Il Qatar si è garantito una bella «vetrina» per la sua collezione. Oltre a pagare un affitto annuo (un milione di euro per i prossimi 20 anni), lo sceicco ha contribuito al restauro dell’Hôtel de la Marine e all’acquisizione all’asta per 1,2 milioni di euro di un commode di Jean-Henri Riesener. Cederà, inoltre, al Cmn tutto il ricavato della biglietteria. «Mentre l’apertura del museo ha mosso milioni di euro, hanno scritto i sindacati, una trentina di dipendenti si ritrovano a vivere sulla soglia della povertà, o al di sotto». Il monumento ha potuto parzialmente riaprire il 19 novembre, nel pomeriggio.

L’attesa per l’apertura delle nuove gallerie era evidentemente molto alta. I media, tra cui «Il Giornale dell’Arte», erano stati convocati tre giorni prima per la visita in anteprima delle gallerie. L’impatto del messaggio dei sindacati è stato altissimo. Il Cmn ha dovuto fornire spiegazioni pubbliche e, mentre scrivevamo, erano in corso i negoziati tra personale e direzione.

Un evento simile si era già verificato a Parigi lo scorso 29 maggio quando una rivendicazione sindacale aveva impedito la riapertura, anche quella attesissima, del Musée Carnavalet, dopo quattro anni di lavori e un’intesa campagna di comunicazione. Le porte del museo della storia di Parigi, con le prenotazioni al completo, erano rimaste chiuse. I dipendenti del museo (che appartiene alla Città) protestavano contro la riforma della funzione pubblica lanciata nel 2019, che prevede nuove regole sul tempo di lavoro, e per chiedere nuove assunzioni. Alla fine il museo ha aperto con un giorno di ritardo.
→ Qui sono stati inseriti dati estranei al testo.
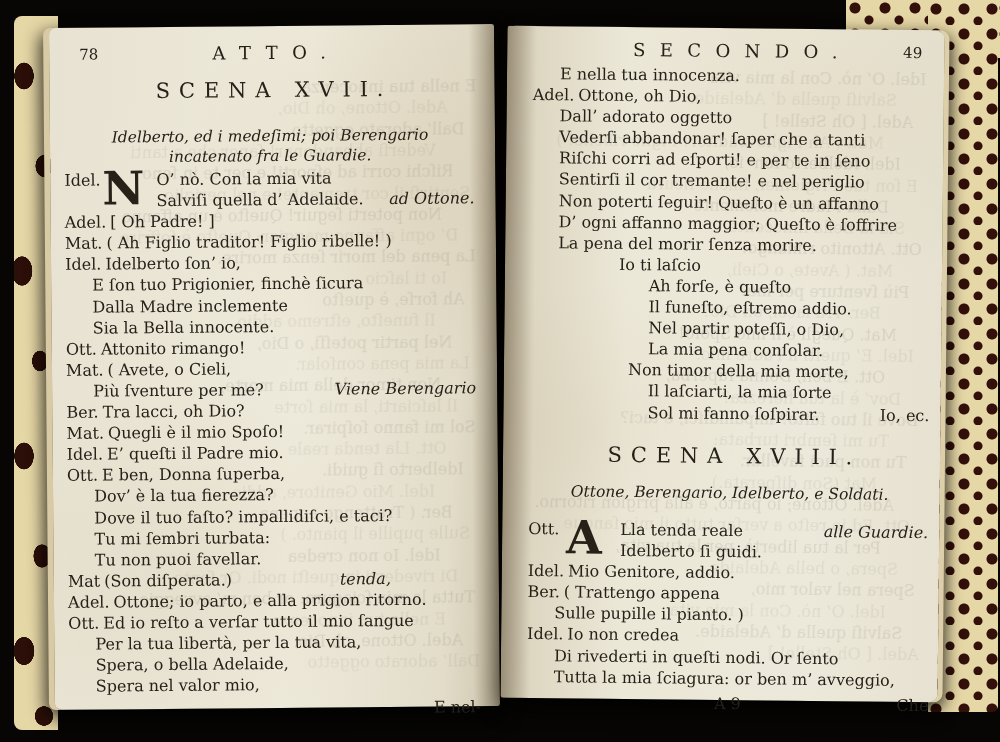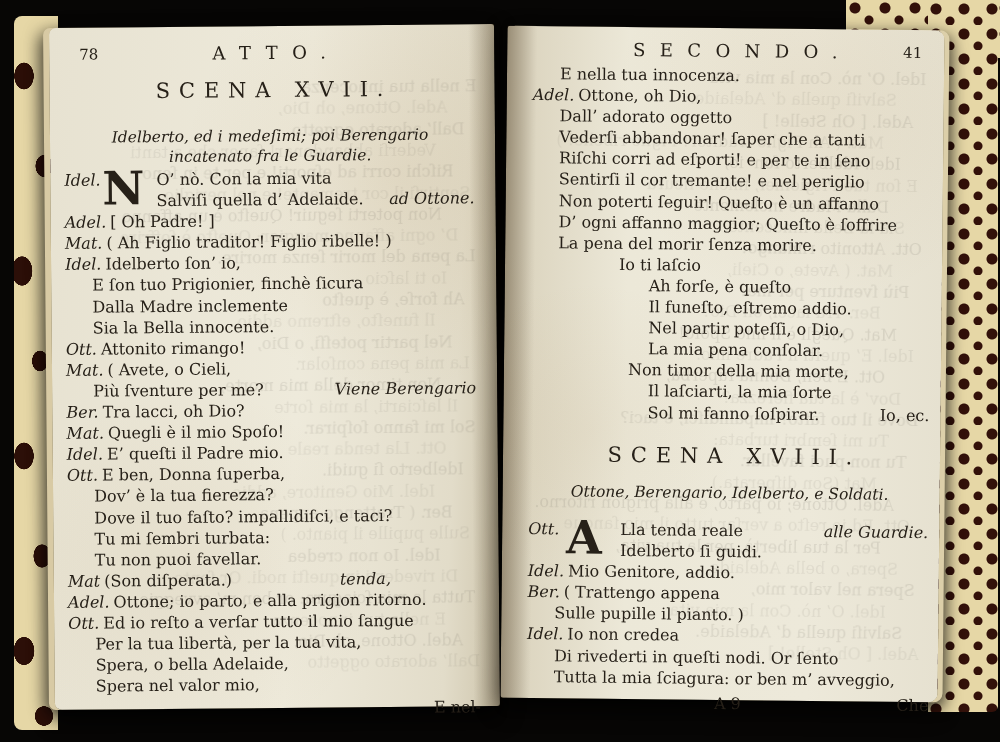--- a/index.html
+++ b/index.html
@@ -54,21 +54,21 @@
   
   .hdr{position:absolute;z-index:2;}
   .pagenum{font-size:15px;}
   .running{font-size:18px;letter-spacing:.8em;text-indent:.8em;text-align:center;}
   .scene-heading{position:absolute;z-index:2;text-align:center;font-size:21px;
                  letter-spacing:.42em;text-indent:.42em;white-space:nowrap;}
   .stage-dir{position:absolute;z-index:2;text-align:center;font-style:italic;
              font-size:15.5px;line-height:20px;}
   .lines{position:absolute;z-index:2;}
   .tline{position:relative;height:21.1px;line-height:21.1px;font-size:16px;white-space:nowrap;}
-  .speaker{font-style:italic;padding-right:4px;}
+  .speaker{padding-right:4px;}
   .ind-1{padding-left:27px}.ind-2{padding-left:88px}.ind-3{padding-left:98px}
   .ind-4{padding-left:118px}.ind-5{padding-left:92px}
   .has-cap{padding-left:92px;}
   .has-cap .speaker{position:absolute;left:0;top:0;}
   .dropcap{position:absolute;left:38px;top:0px;font-size:46px;line-height:38px;font-weight:bold;}
   .rightnote{position:absolute;right:2px;top:0;}
   .midnote{position:absolute;left:272px;top:0;font-style:italic;}
   .it{font-style:italic}
   .catchword{position:absolute;z-index:2;font-size:16px;}
   .footer-sig{position:absolute;z-index:2;font-size:16px;text-align:center;}
@@ -203,21 +203,21 @@
         <div class="ghost" style="top: 487.3px; right: 29px; opacity: 0.08;">Ott. Ed io reſto a verſar tutto il mio ſangue</div>
         <div class="ghost" style="top: 508.6px; right: 58px; opacity: 0.115;">Per la tua libertà, per la tua vita,</div>
         <div class="ghost" style="top: 529.9px; right: 41px; opacity: 0.08;">Spera, o bella Adelaide,</div>
         <div class="ghost" style="top: 551.2px; right: 24px; opacity: 0.115;">Spera nel valor mio,</div>
         <div class="ghost" style="top: 572.5px; right: 53px; opacity: 0.08;">Idel. O’ nò. Con la mia vita</div>
         <div class="ghost" style="top: 593.8px; right: 36px; opacity: 0.115;">Salviſi quella d’ Adelaide.</div>
         <div class="ghost" style="top: 615.1px; right: 19px; opacity: 0.08;">Adel. [ Oh Stelle! ]</div>
       </div>
     <div class="hdr pr-hdr">
       <div class="running pr-running">SECONDO.</div>
-      <span class="pagenum pr-pagenum">41</span>
+      <span class="pagenum pr-pagenum">49</span>
     </div>
     <div class="lines pr-lines1" id="lines-right-1">
         <div class="tline ind-1"><span>E nella tua innocenza.</span></div>
         <div class="tline"><span class="speaker">Adel.</span><span>Ottone, oh Dio,</span></div>
         <div class="tline ind-1"><span>Dall’ adorato oggetto</span></div>
         <div class="tline ind-1"><span>Vederſi abbandonar! ſaper che a tanti</span></div>
         <div class="tline ind-1"><span>Riſchi corri ad eſporti! e per te in ſeno</span></div>
         <div class="tline ind-1"><span>Sentirſi il cor tremante! e nel periglio</span></div>
         <div class="tline ind-1"><span>Non poterti ſeguir! Queſto è un affanno</span></div>
         <div class="tline ind-1"><span>D’ ogni affanno maggior; Queſto è ſoffrire</span></div>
«In condizioni normali siamo invisibili, aveva spiegato all’epoca una militante del sindacato. In questo modo ci siamo resi visibili, anche se è spiacevole poiché impediamo alle persone di accedere alle collezioni. Ma è necessario che prendano coscienza della politica di smantellamento della funzione pubblica contro cui ci battiamo. Prima che i lavori cominciassero, nel 2016, eravamo 80 dipendenti, ora siamo 36. Se si possono aprire le mostre temporanee è soltanto grazie ai precari». Il 29 maggio altri musei, tra cui i Musées des Beaux-Arts di Rennes e di Nancy, erano rimasti chiusi per sciopero.

La protesta del mondo della cultura in Francia contro la «precarizzazione» del lavoro e la «mercificazione» della cultura, che favorisce il mecenatismo privato, non è nuova e si era solo messa in stand by a causa della pandemia. Il 14 gennaio 2020, i dipendenti del Mobilier National e delle Manifactures, istituzioni antiche e prestigiose che creano e restaurano gli arredi dell’Eliseo e delle altre dimore dello Stato, avevano simbolicamente gettato a terra i loro strumenti di lavoro in segno di protesta contro la politica della direzione per la quale, scrivevano, «la produzione e la redditività conta più del nostro “savoir-faire”».